**Difference listings**
+--

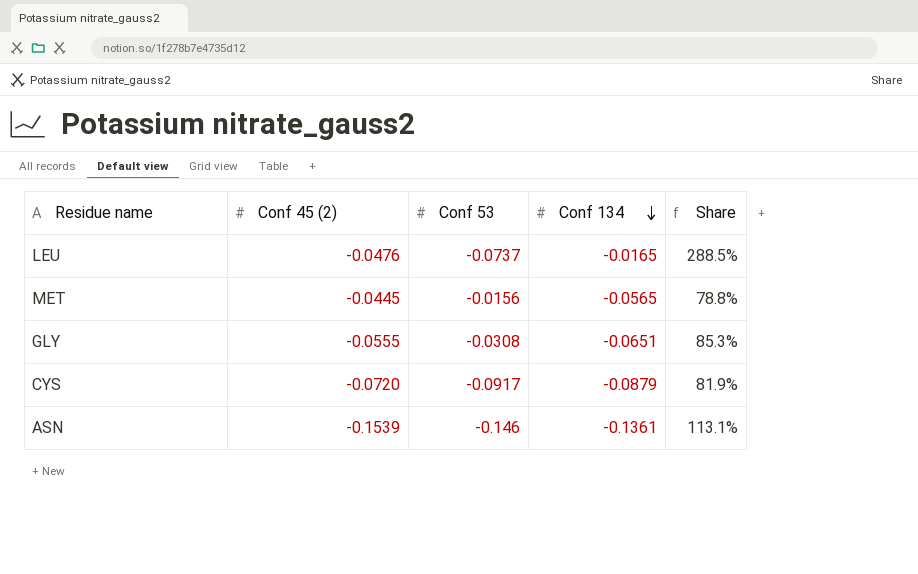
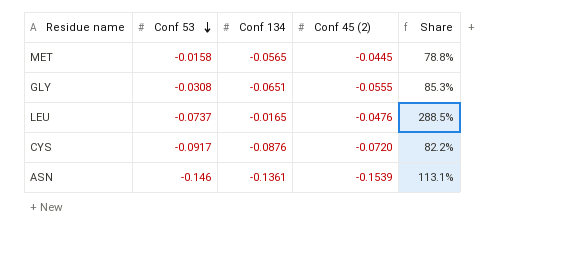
row order: Conf 134 descending -> Conf 53 descending
column Conf 45 (2) | position: 2 -> 4
MET | Conf 53: -0.0156 -> -0.0158
CYS | Conf 134: -0.0879 -> -0.0876
CYS | Share: 81.9% -> 82.2%

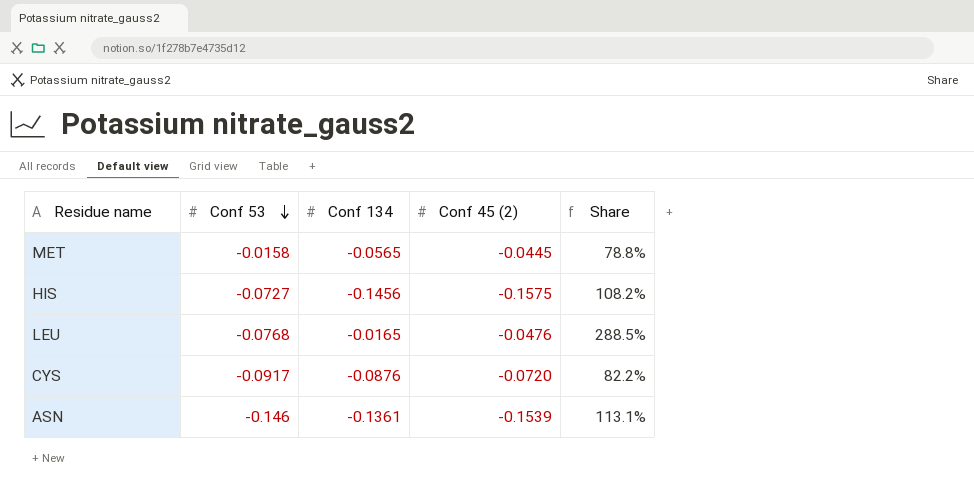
row GLY: -0.0308 | -0.0651 | -0.0555 | 85.3% -> none
row HIS: none -> -0.0727 | -0.1456 | -0.1575 | 108.2%
LEU | Conf 53: -0.0737 -> -0.0768

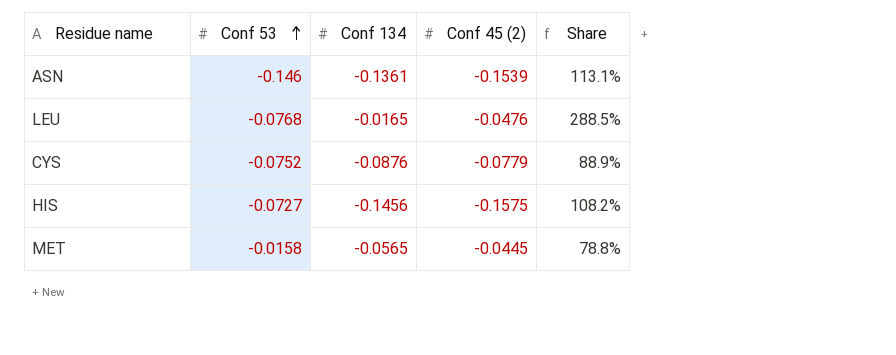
row order: Conf 53 descending -> Conf 53 ascending
CYS | Conf 53: -0.0917 -> -0.0752
CYS | Conf 45 (2): -0.0720 -> -0.0779
CYS | Share: 82.2% -> 88.9%

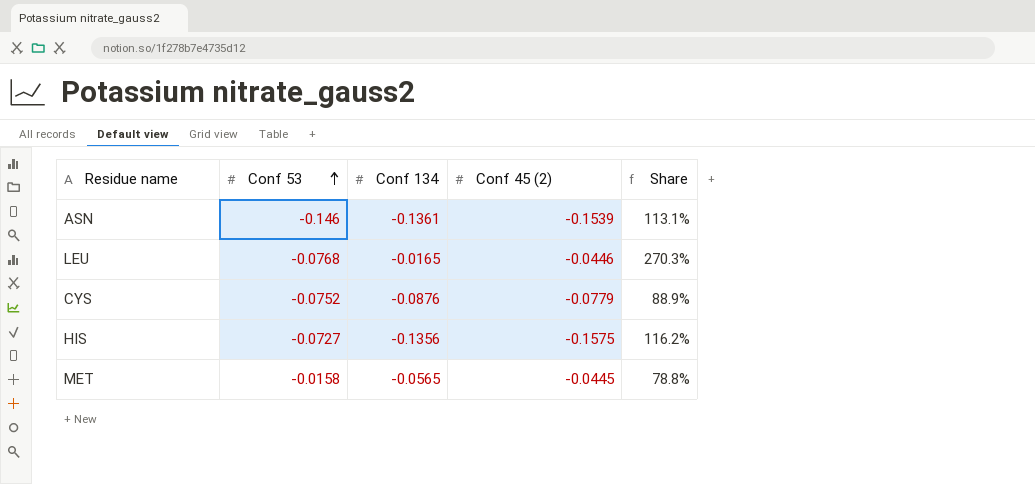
LEU | Conf 45 (2): -0.0476 -> -0.0446
LEU | Share: 288.5% -> 270.3%
HIS | Conf 134: -0.1456 -> -0.1356
HIS | Share: 108.2% -> 116.2%

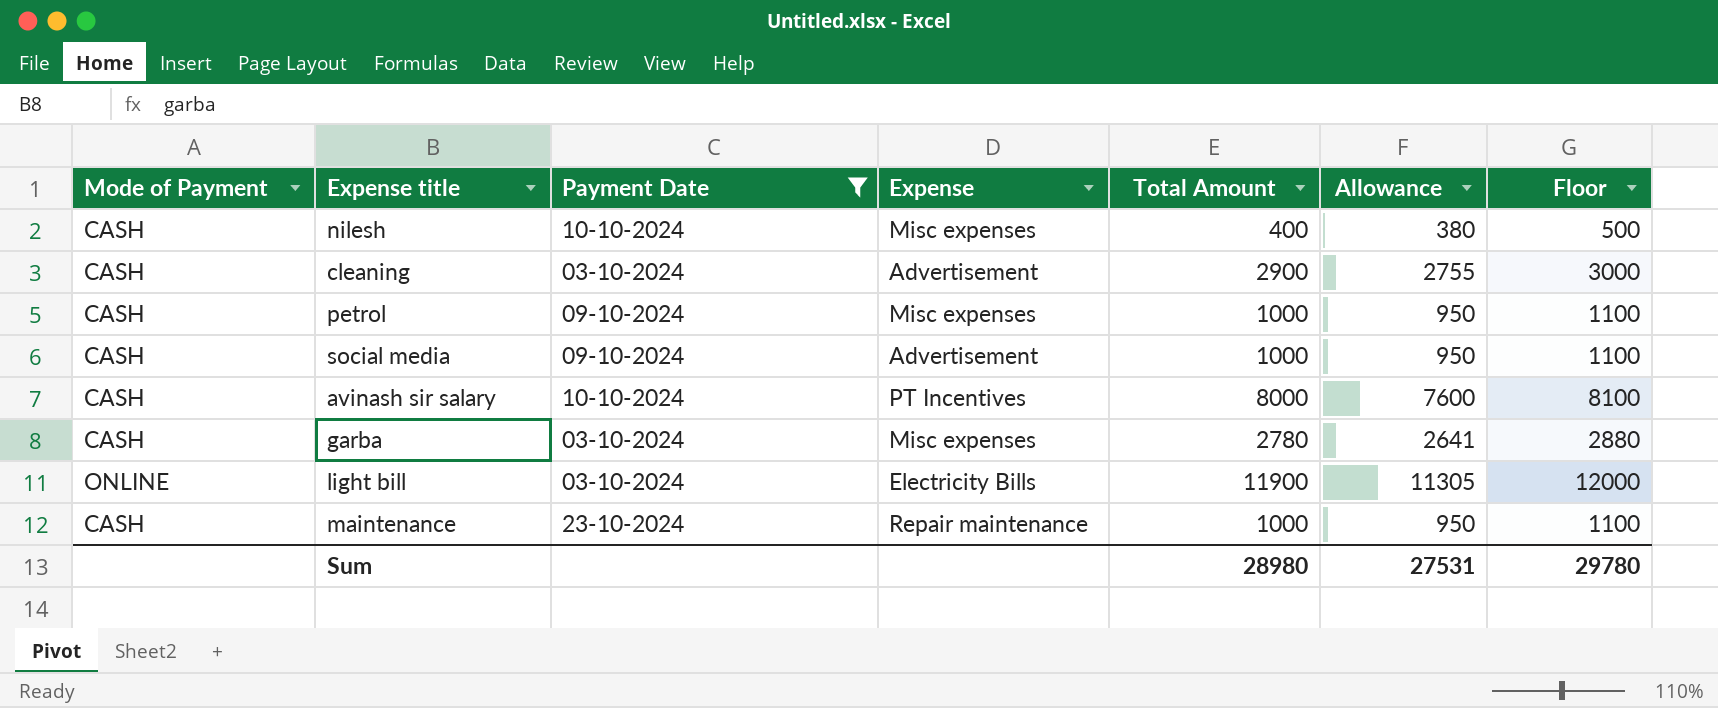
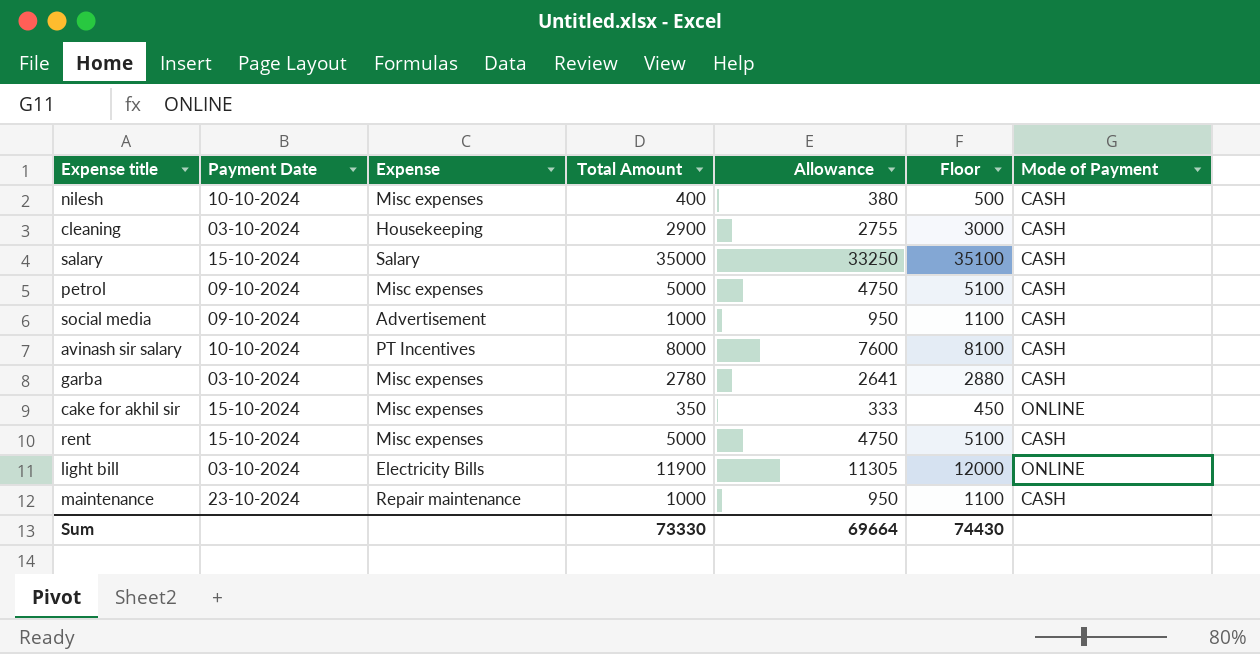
filter: Payment Date != 15-10-2024 -> none
column Mode of Payment | position: 1 -> 7
cleaning | Expense: Advertisement -> Housekeeping
petrol | Total Amount: 1000 -> 5000
petrol | Allowance: 950 -> 4750
petrol | Floor: 1100 -> 5100
Sum | Total Amount: 28980 -> 73330
Sum | Allowance: 27531 -> 69664
Sum | Floor: 29780 -> 74430

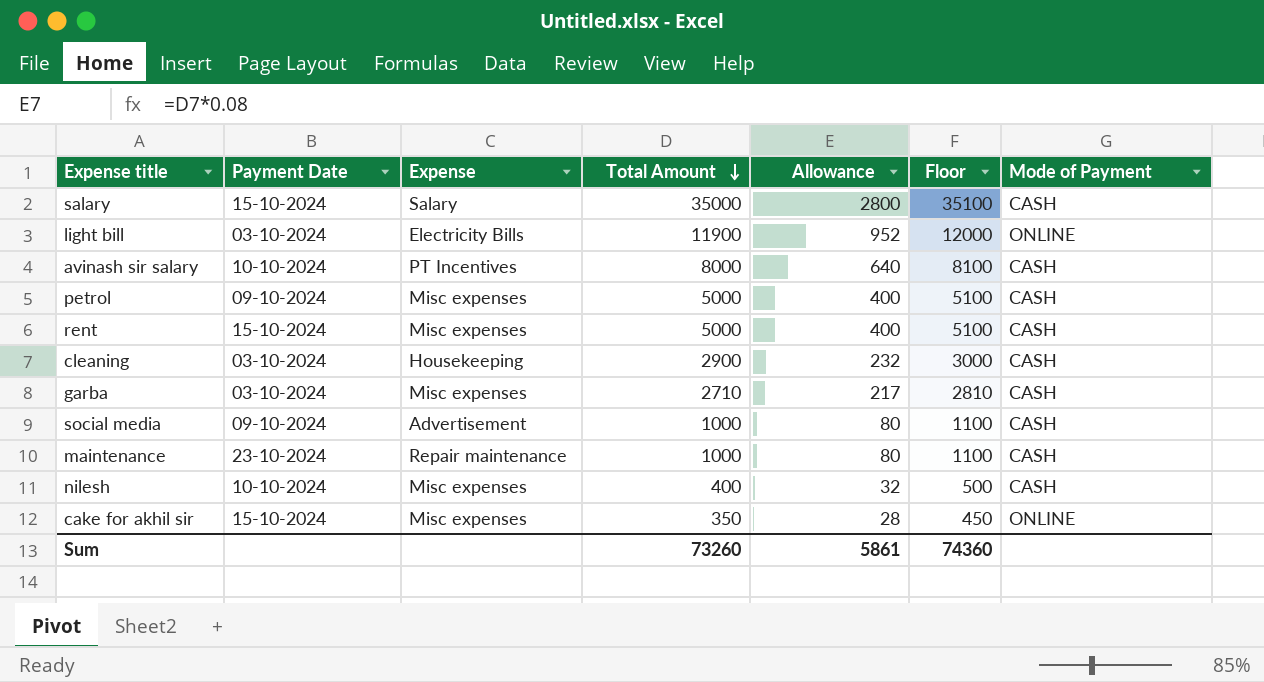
row order: none -> Total Amount descending
column Allowance | formula: [Total Amount] * 0.95 -> [Total Amount] * 0.08
garba | Total Amount: 2780 -> 2710
garba | Floor: 2880 -> 2810
Sum | Total Amount: 73330 -> 73260
Sum | Allowance: 69664 -> 5861
Sum | Floor: 74430 -> 74360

+--

**TASK GOAL**
Check each line of the records above for the word "order" and report how many lines have it, as a number only.

**SOLUTION BELOW**
3